Updated on 2025-05-22 GMT+08:00

PERF02-02 Capacity Planning

  • Risk level

    Medium

  • Key strategies

    Capacity planning involves planning and configuring the system's required resources based on service needs and system performance, including the number of users, concurrent requests, and response time requirements. Capacity planning is critical to any organization. Effective capacity planning ensures sufficient resources to meet expected demands and prevents resource waste.

    • Collecting capacity data
      Collecting capacity data helps define technical requirements based on service objectives and it is also essential for forecasting capacity. To meet workload requirements, you need to collect capacity data, including a system's resource usage and key service data.
      • Resource usage data includes the usage of CPUs, memory, disk space, and network bandwidth, which is used to identify system bottlenecks.
      • Key service data includes the number of users, user behavior patterns, service types, and service periods, which is to identify their impact on workloads.
    • Forecasting demands

    Effective capacity planning involves preparing for future service needs. It usually uses workload data to forecast future demands. Forecasting demands is a complex process with multiple factors, including market trends, consumer behavior, and competition environment. The combination of multiple methods, such as historical data analysis, resource analysis, and trend analysis, is used as the basis for forecasting demands. Additionally, artificial intelligence (AI) machine learning algorithms are also used to more accurately forecast future demands and evaluate resource requirements of workloads.

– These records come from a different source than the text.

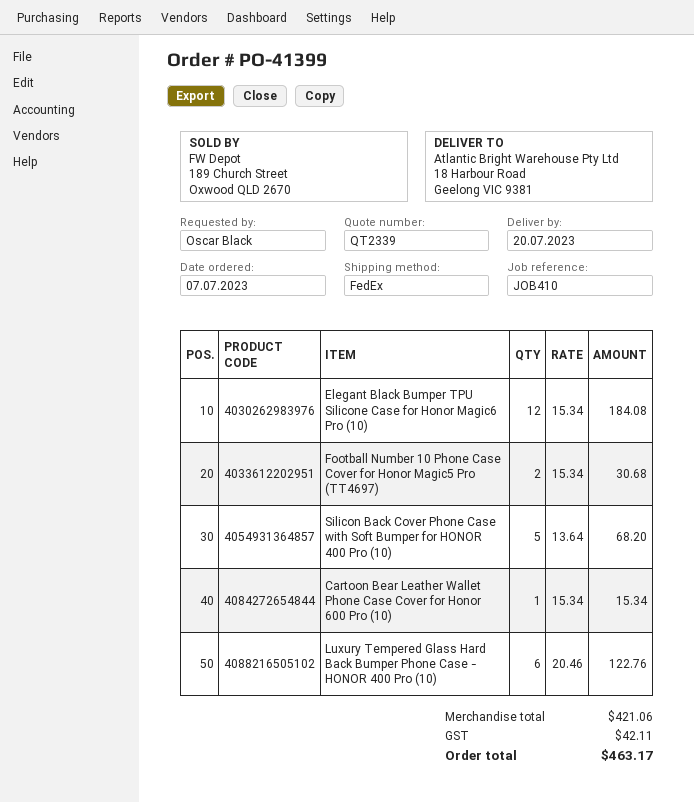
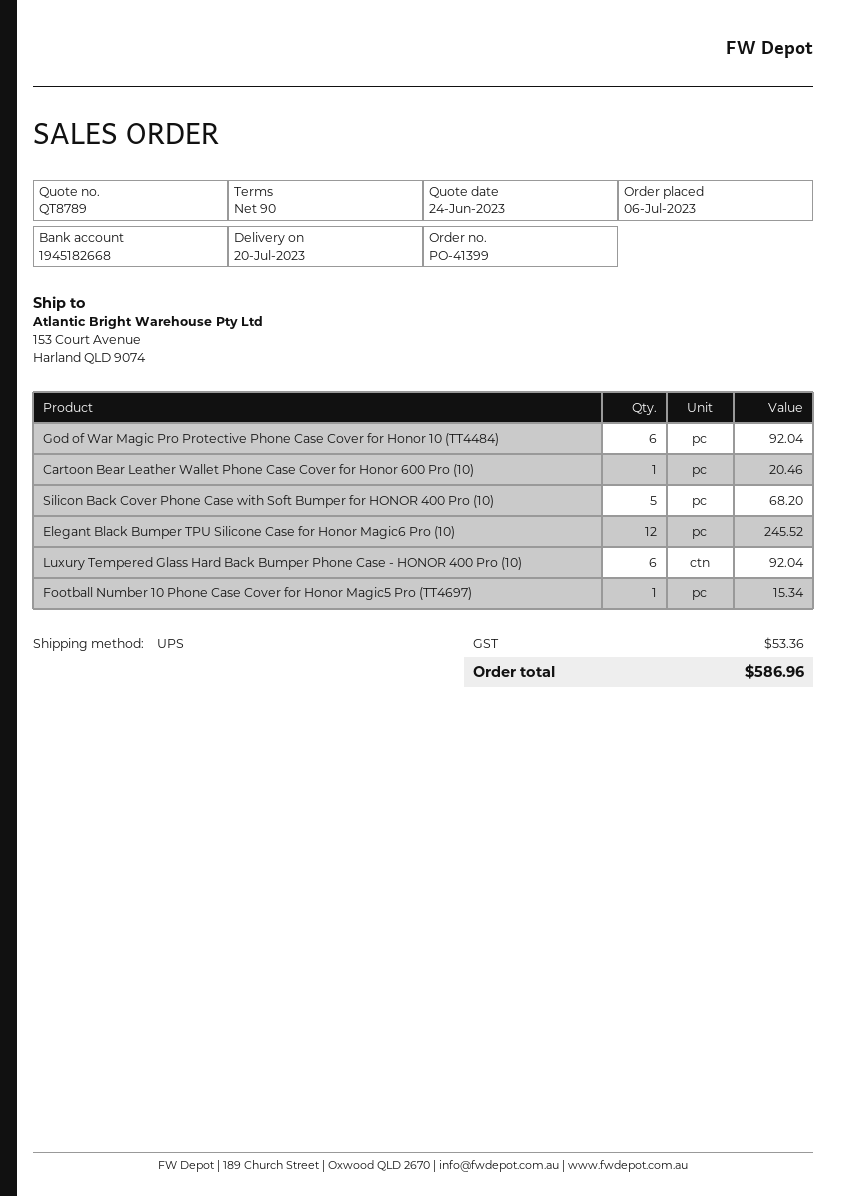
quote number: QT2339 -> QT8789
order date: 2023-07-07 -> 2023-07-06
shipping method: FedEx -> UPS
ship to: 18 Harbour Road, Geelong VIC 9381 -> 153 Court Avenue, Harland QLD 9074
Elegant Black Bumper TPU Silicone Case for Honor Magic6 Pro (10): 12 for 184.08 -> 12 for 245.52
Football Number 10 Phone Case Cover for Honor Magic5 Pro (TT4697): 2 for 30.68 -> 1 for 15.34
Cartoon Bear Leather Wallet Phone Case Cover for Honor 600 Pro (10): 1 for 15.34 -> 1 for 20.46
Luxury Tempered Glass Hard Back Bumper Phone Case - HONOR 400 Pro (10): 6 for 122.76 -> 6 for 92.04
God of War Magic Pro Protective Phone Case Cover for Honor 10 (TT4484): none -> 6 for 92.04
tax: 42.11 -> 53.36
total: 463.17 -> 586.96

    • Aligning forecasts with workload objectives

    To align the prediction with the workload objectives, forecasting needs to be periodically evaluated to compare the actual results with the forecast results and adjust the capacity prediction model as required. For example, if a new application or service is added to the system, the capacity prediction model needs to consider these new capacity requirements. This alignment ensures adequate resource allocation and prevents resource underutilization and potential overload.

    • Determining resource demands
      The results of demand and forecast analysis are used for capacity evaluation and planning. Compute resources, storage resources, and network bandwidth required by the system must be determined to meet system performance demands.
      • Compute resources are selected and configured as required based on the predicted CPU, GPU, and memory demands.
      • Storage resources are calculated based on the predicted requirements. For example, if a large amount of data needs to be stored, a distributed storage system may be required.
      • Network bandwidth is calculated based on the predicted requirements. For example, if large-scale data transmission or real-time network communication is required, a high-speed network may be required.
    • Understanding resource restrictions

    For capacity planning, it is important to understand limitations on resources, such as processes, threads, CPU usage, memory, and disk space. Resource restrictions are set to ensure system stability. They prevent processes or applications from occupying too many system resources. Otherwise, other processes or applications cannot run properly, or even the system breaks down.